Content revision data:
=== Section Start ===

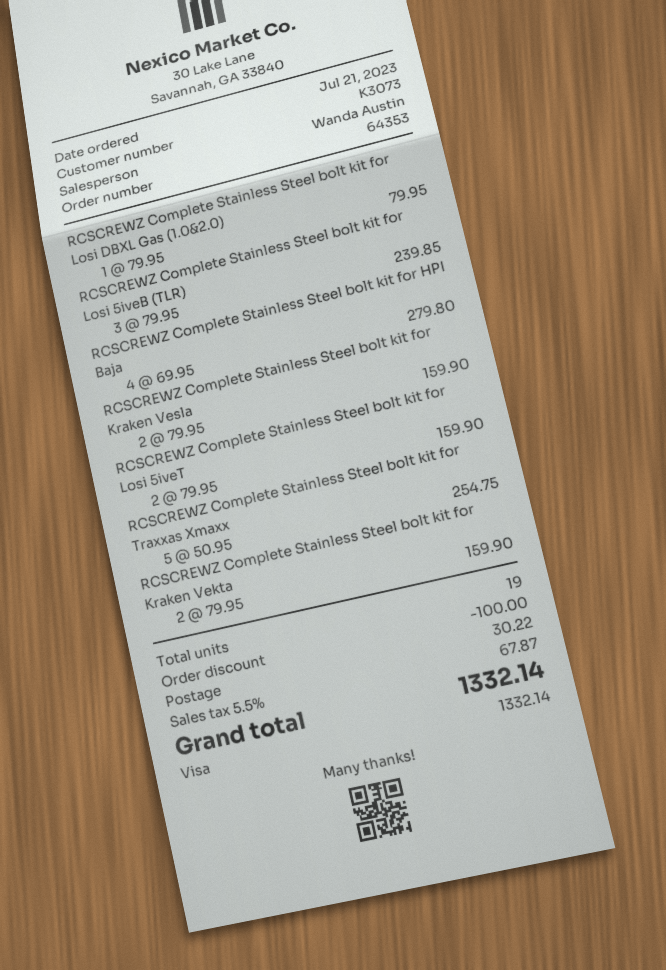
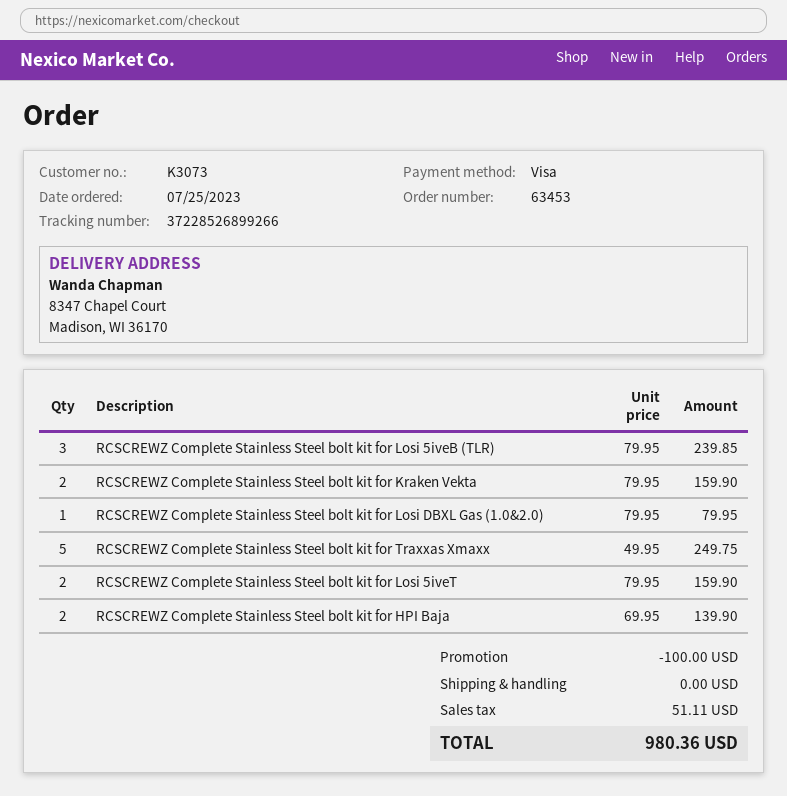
order number: 64353 -> 63453
order date: 2023-07-21 -> 2023-07-25
RCSCREWZ Complete Stainless Steel bolt kit for HPI Baja: 4 x 69.95 = 279.80 -> 2 x 69.95 = 139.90
RCSCREWZ Complete Stainless Steel bolt kit for Kraken Vesla: 2 x 79.95 = 159.90 -> none
RCSCREWZ Complete Stainless Steel bolt kit for Traxxas Xmaxx: 5 x 50.95 = 254.75 -> 5 x 49.95 = 249.75
shipping: 30.22 -> 0.00
tax: 67.87 -> 51.11
total: 1332.14 -> 980.36

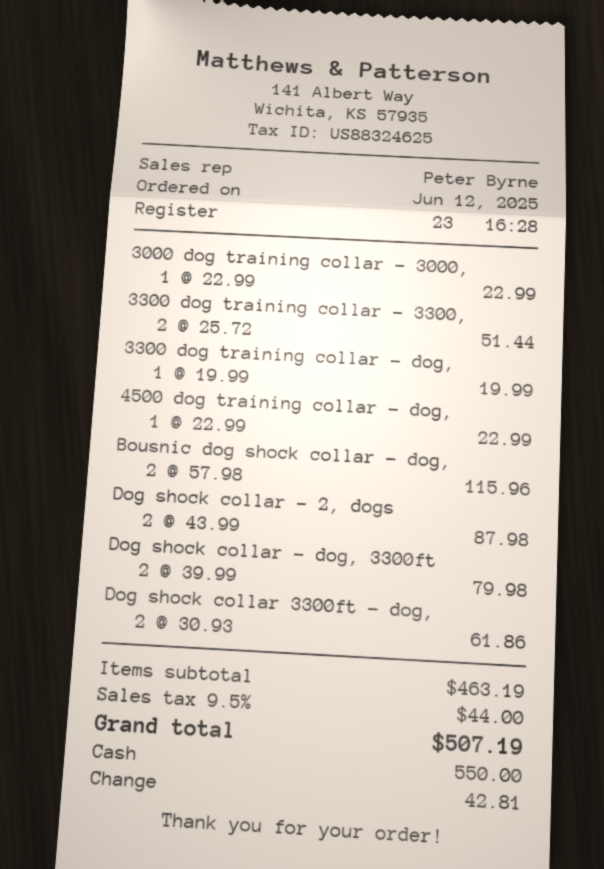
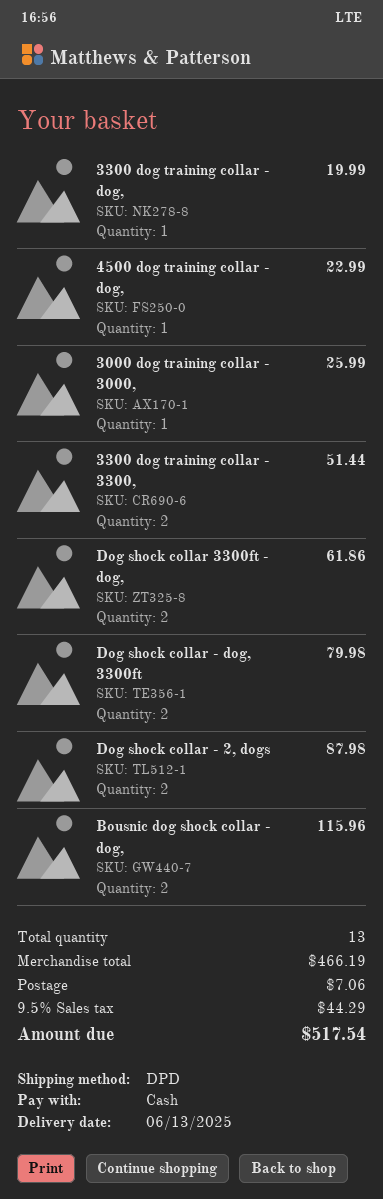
3000 dog training collar - 3000,: 1 for 22.99 -> 1 for 25.99
subtotal: 463.19 -> 466.19
shipping: none -> 7.06
tax: 9.5% = 44.00 -> 9.5% = 44.29
total: 507.19 -> 517.54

=== Section End ===

Exercise objective -> For every line in the records above that holds "Stainless", add one, and report the sum alone.

Result of the exercise -> 3